Le questionnaire ( Annexe 1) se compose de six parties :

- une première (partie A) concernant des renseignements personnels permettant d’évaluer la représentativité de l’échantillon ainsi que d’identifier d’éventuelles variables significatives sur le positionnement des participants (âge, corps d’enseignement, formation initiale, ESPE de rattachement),

- une deuxième (partie B) portant sur le rapport des participants à leur mission professionnelle,

- une troisième (partie C) s’intéresse à leurs connaissances sur la laïcité (sources, références)

- une quatrième (partie D) questionne leur opinion globale à propos de la laïcité et de sa forme scolaire,

- une cinquième (partie E) s’inspire des principaux articles de la Charte de la laïcité en demandant aux participants leur niveau d’adhésion

- une sixième (partie F) leur soumet différentes affirmations issues des débats contemporains sur la laïcité pour lesquelles ils ont de nouveau à exprimer leur niveau d’adhésion

- enfin (partie G), un commentaire libre final est proposé. (à noter : les parties 5 et 6 laissaient également la possibilité pour chaque question d’accompagner les réponses d’un commentaire, toujours dans un souci de s’intéresser aux argumentations).

84 Le choix des questions a cherché à couvrir largement la problématique de la laïcité, du rapport aux valeurs jusqu’à la professionnalité, des instructions officielles aux thèses critiques les plus radicales.

S’agissant de ces dernières, qui m’intéressaient particulièrement, j’ai pensé la formulation et l’ordre de présentation de celles-ci avec le souci d’éviter au maximum le risque d’une perception par le participant d’intentions cachées de la part du concepteur. A cette fin, j’ai varié l’usage des formes négative et affirmative : aucune des deux n’est réservée à l’une ou l’autre des positions ce qui aurait pu conférer implicitement, et indûment dans notre projet, une valeur normative à certaines.
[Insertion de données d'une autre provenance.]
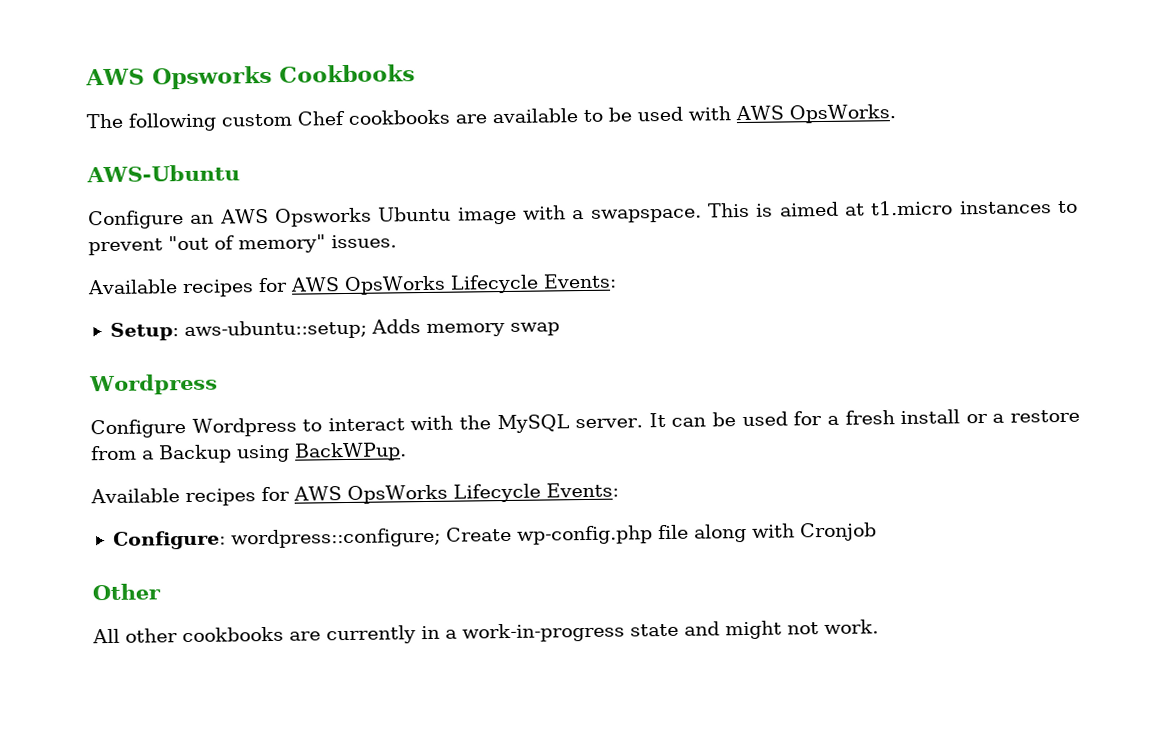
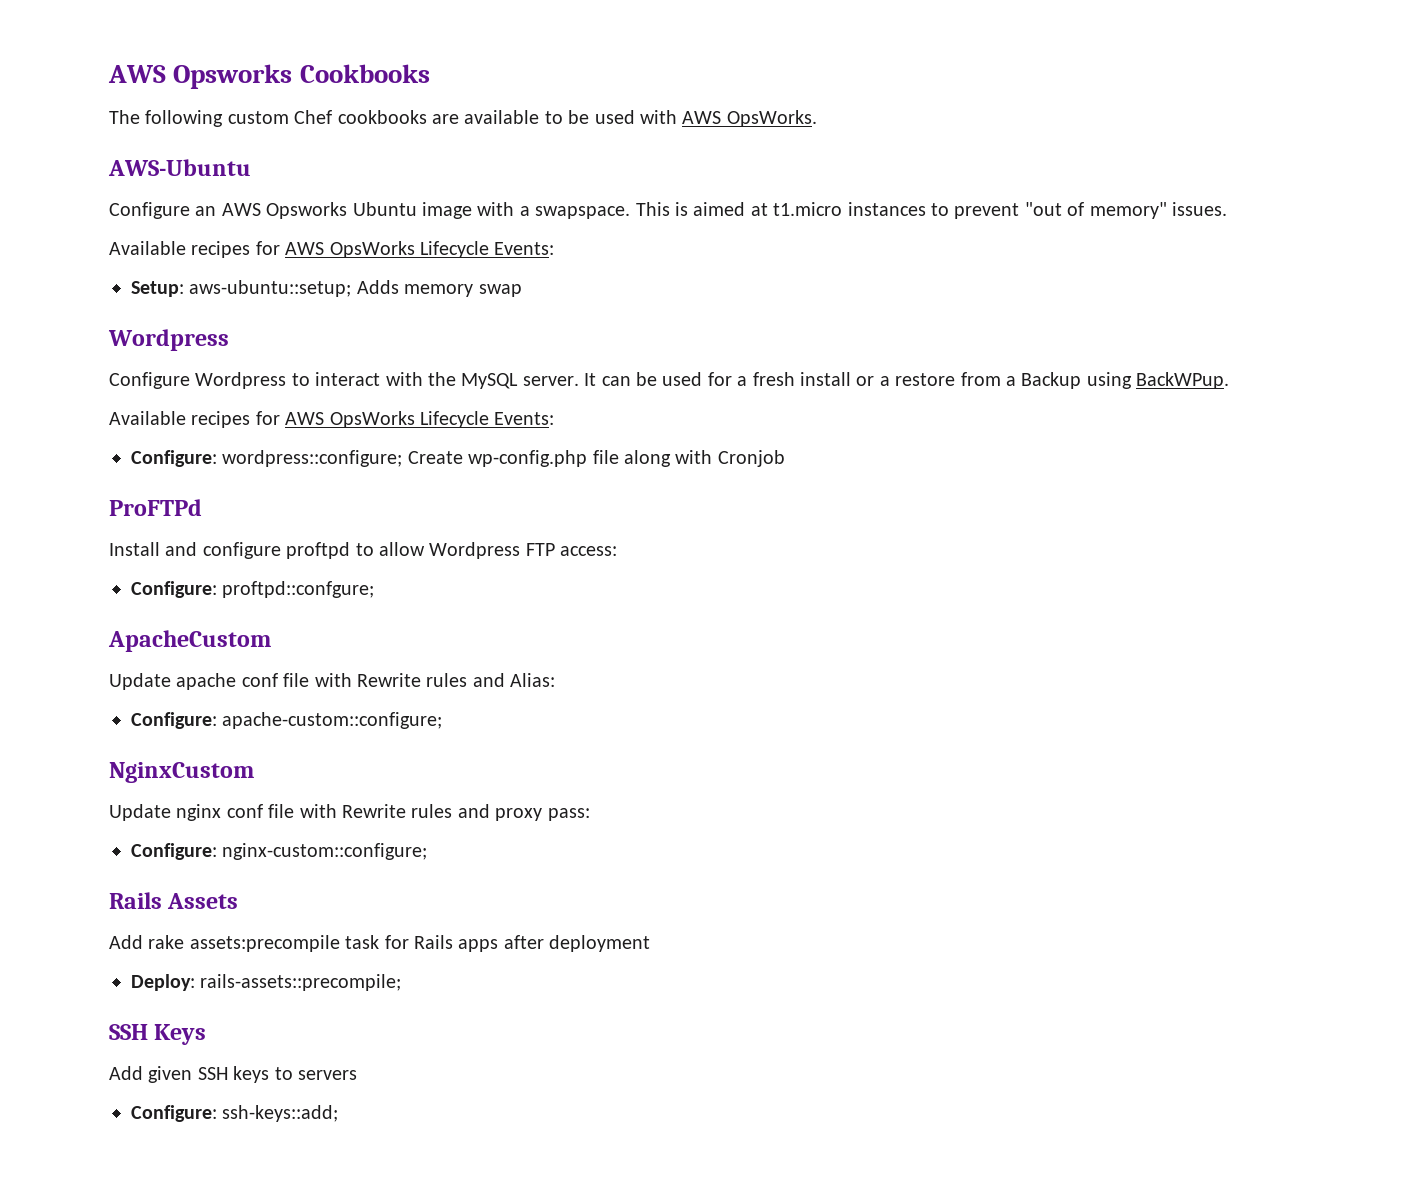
[92,583,161,601] [92,619,879,645] Other // All other cookbooks are currently in a work-in-progress state and might not work. -> [109,499,202,516] [109,542,618,559] [131,581,375,598] [108,630,271,652] [109,673,556,690] [131,712,443,729] [109,762,254,783] [109,804,590,821] [131,843,428,860] [109,892,239,909] [109,935,651,952] [131,974,402,991] [109,1024,207,1045] [109,1066,357,1083] [131,1105,339,1122] ProFTPd // Install and configure proftpd to allow Wordpress FTP access: // Configure: proftpd::confgure; // ApacheCustom // Update apache conf file with Rewrite rules and Alias: // Configure: apache-custom::configure; // NginxCustom // Update nginx conf file with Rewrite rules and proxy pass: // Configure: nginx-custom::configure; // Rails Assets // Add rake assets:precompile task for Rails apps after deployment // Deploy: rails-assets::precompile; // SSH Keys // Add given SSH keys to servers // Configure: ssh-keys::add;

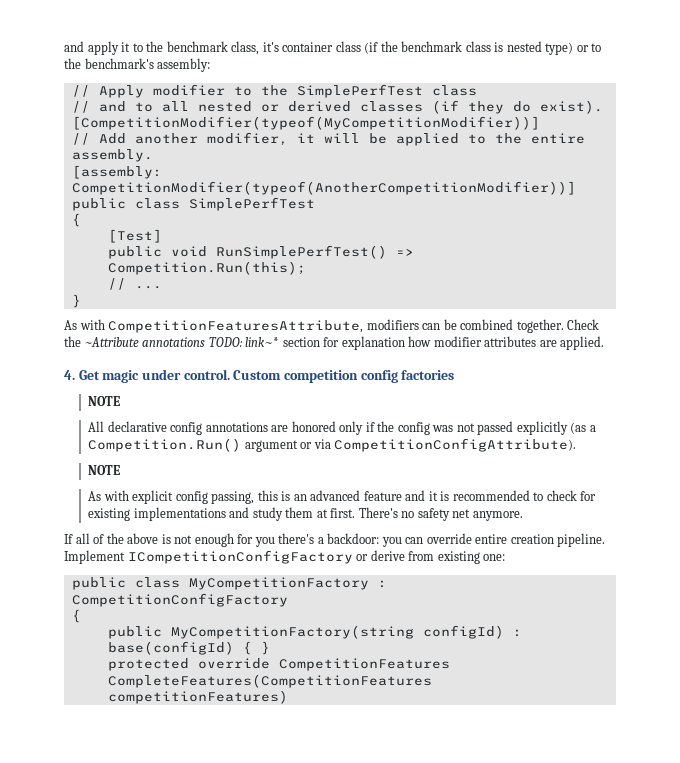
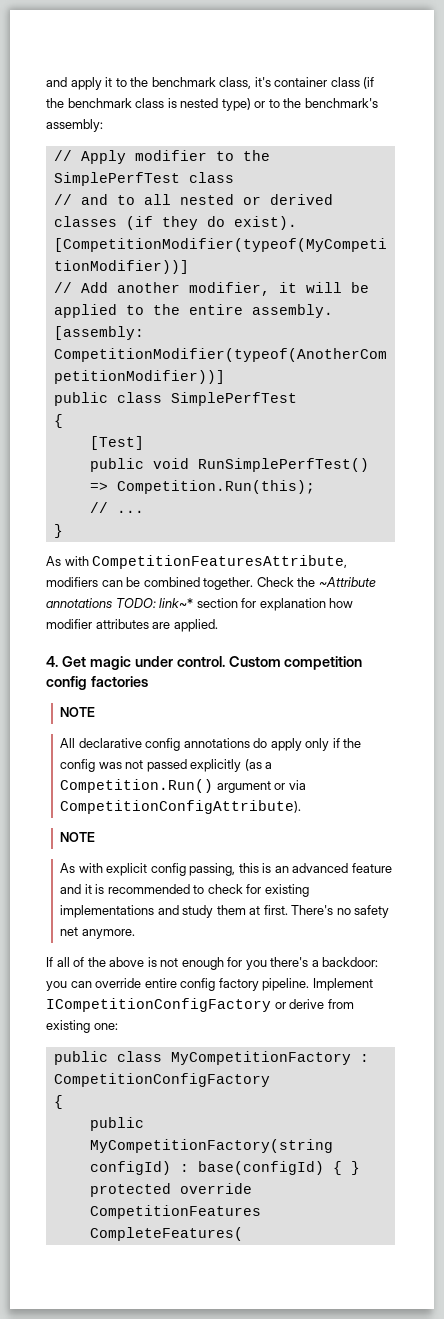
[271,421,336,432] are honored -> [253,738,302,751] do apply
[510,534,554,544] creation -> [180,978,259,991] config factory
[107,674,432,688] [107,690,288,704] CompleteFeatures(CompetitionFeatures competitionFeatures) -> [89,1227,243,1241] CompleteFeatures(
De même, une même orientation théorique demandait tantôt d’opérer le choix « en accord », tantôt « en désaccord ». A l’inverse, pour la charte de la laïcité, les formulations d’origine ont été gardées car il s’agissait alors de se positionner par rapport à une norme justement.
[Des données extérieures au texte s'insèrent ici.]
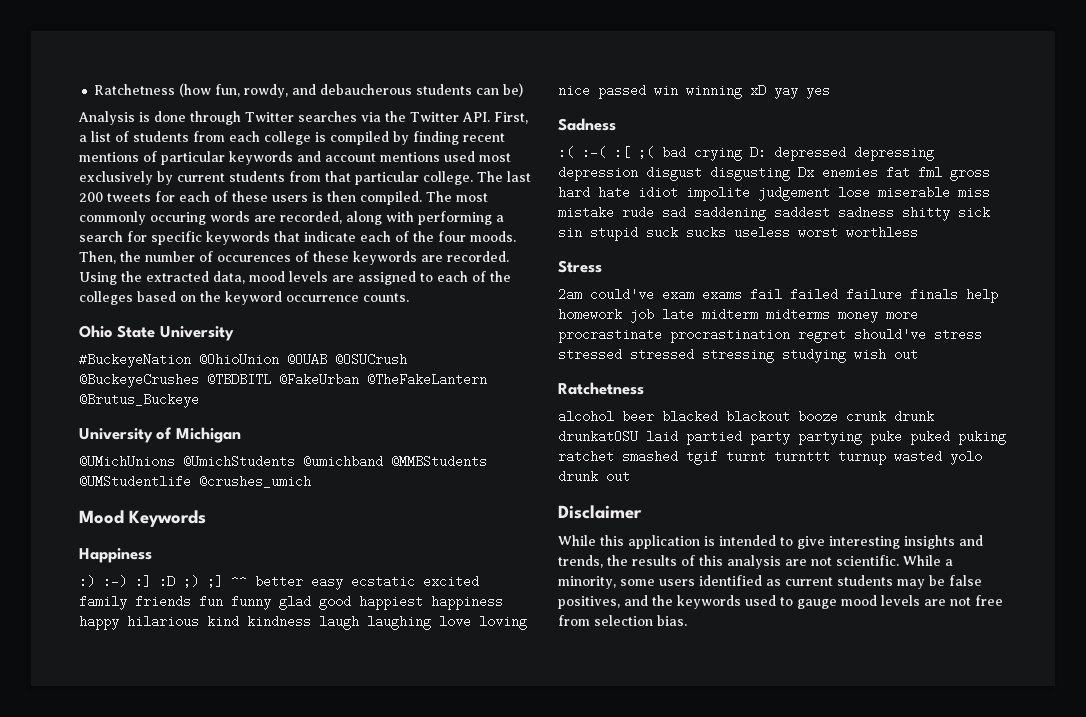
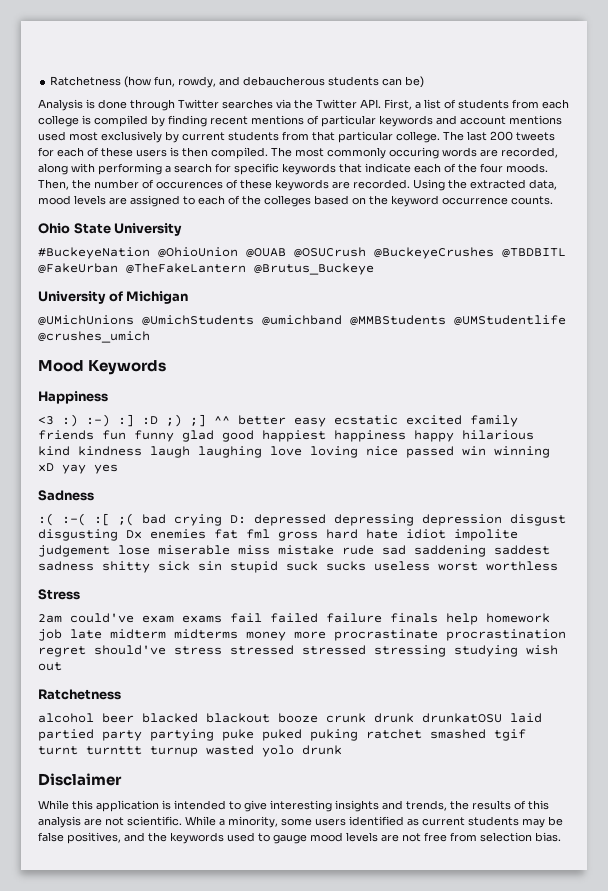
(152, 555) none -> [38,416,54,425] <3
[606,472,630,481] out -> (342, 750) none

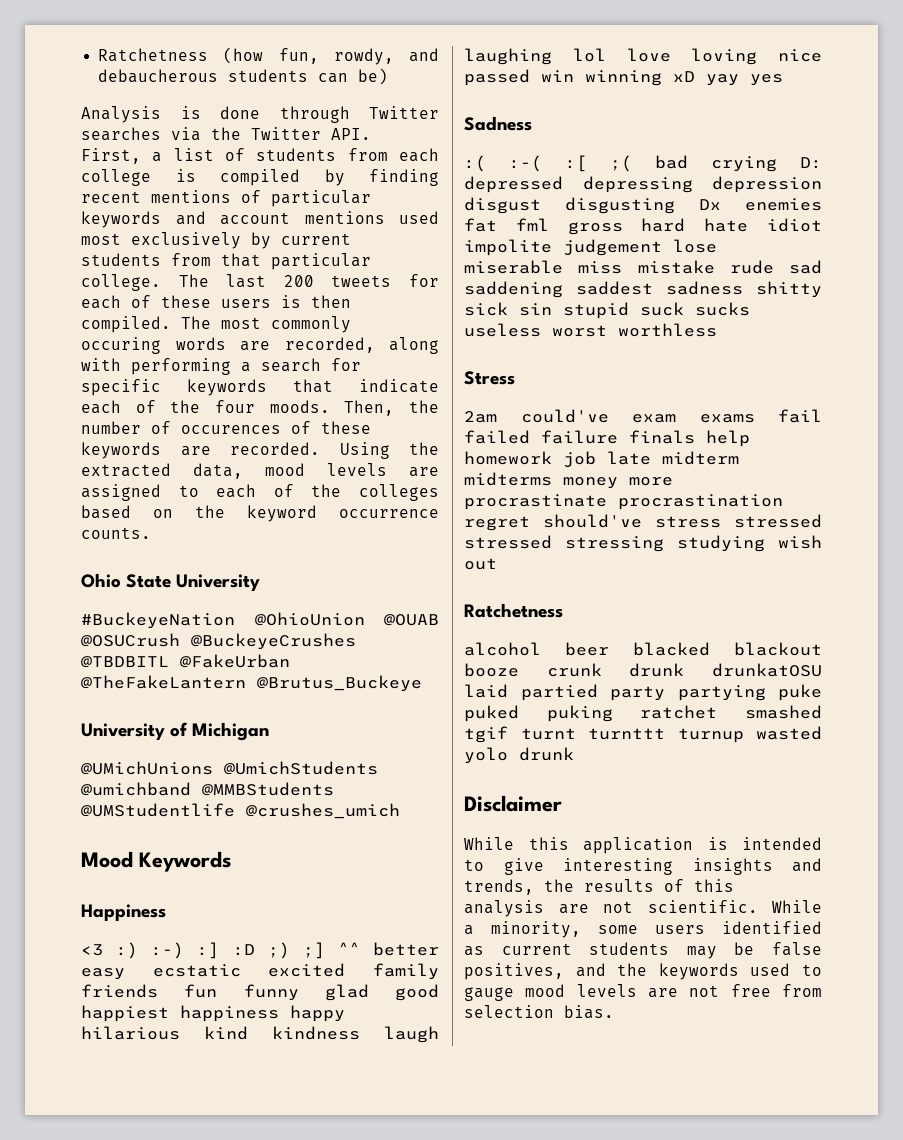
(262, 452) none -> [572,48,606,62] lol

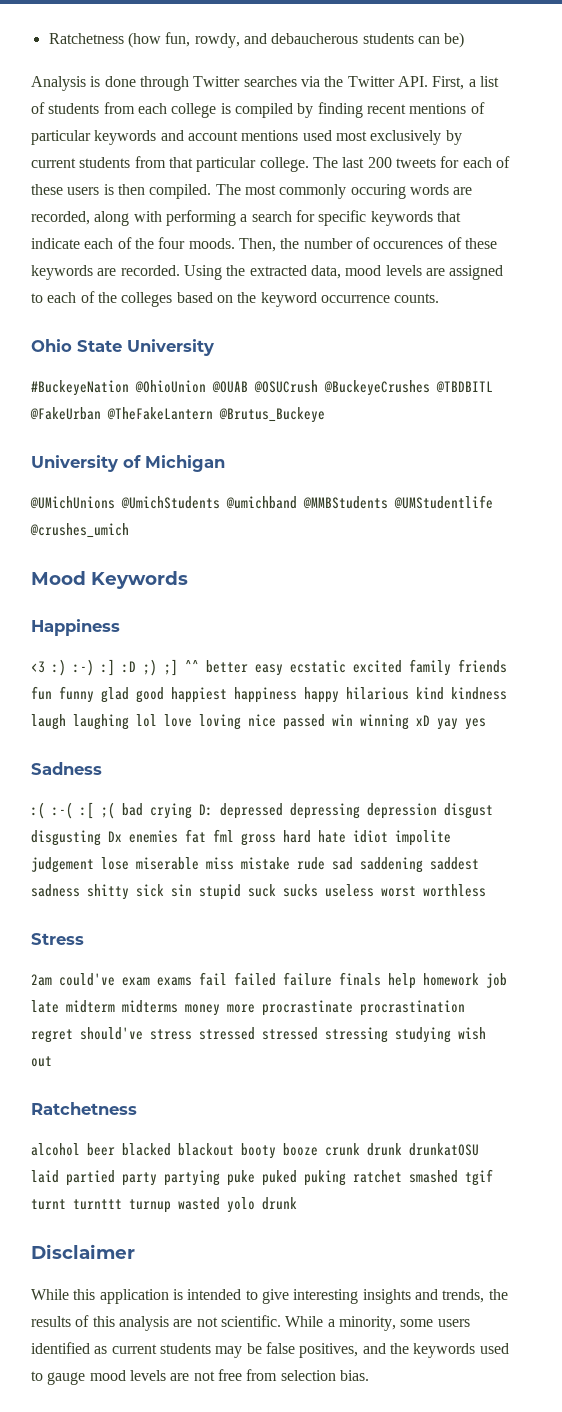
(822, 649) none -> [241,1143,276,1159] booty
Les thèses critiques étaient proposées sans l’ordre observé dans la catégorisation théorique. Certaines formulations peuvent être partiellement redondantes afin de repérer de possibles contradictions ou nuances plus fines. Beaucoup d’entre elles sont des citations ou paraphrases de textes retenus en bibliographie.
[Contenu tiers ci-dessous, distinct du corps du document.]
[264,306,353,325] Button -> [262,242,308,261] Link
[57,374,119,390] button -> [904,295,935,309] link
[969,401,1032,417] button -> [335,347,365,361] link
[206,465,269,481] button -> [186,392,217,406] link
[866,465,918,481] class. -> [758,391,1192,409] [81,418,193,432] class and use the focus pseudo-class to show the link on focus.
Un écueil, dont j’avais conscience en rédigeant le questionnaire mais que j’ai insuffisamment su éviter, consistait à réduire au maximum des ambigüités linguistiques. Par exemple, ceux qui affirment que « la laïcité républicaine est incompatible avec l’islam » le font- ils, à regret, par critique de la laïcité telle qu’elle est actuellement, par critique symétrique de l’islam ou par adhésion à une laïcité qu’ils voudraient incompatible avec l’islam ? Autre exemple : « Quelle expression vous parait la plus proche de votre conception de la laïcité ? », malgré l’ajout du possessif « votre » et du terme « conception » qui indique que la laïcité peut être l’objet d’acceptions diverses, certains participants n’ont pas donné leur conception de la laïcité, mais leur lecture personnelle de la laïcité existante, confusion qui fausse l’interprétation statistique : on a ainsi pu répondre « laïcité antireligieuse » par dénonciation d’un fait ou, à l’opposé et plus conformément à mon intention d’enquêteur, par caractérisation directe de sa conception de la laïcité. Un tel souci m’a conduit, à plusieurs reprises, à utiliser des expressions comme « la laïcité telle qu’elle est appliquée en France ». Il me semble qu’un prolongement de ce présent travail pourrait s’inspirer davantage des méthodologies utilisées dans les disciplines universitaires ayant un recours systématique au questionnaire. Pour compenser ce manque, j’ai mis à profit les commentaires abondants des participants qui en explicitant leur choix, m’ont permis de lever les incertitudes.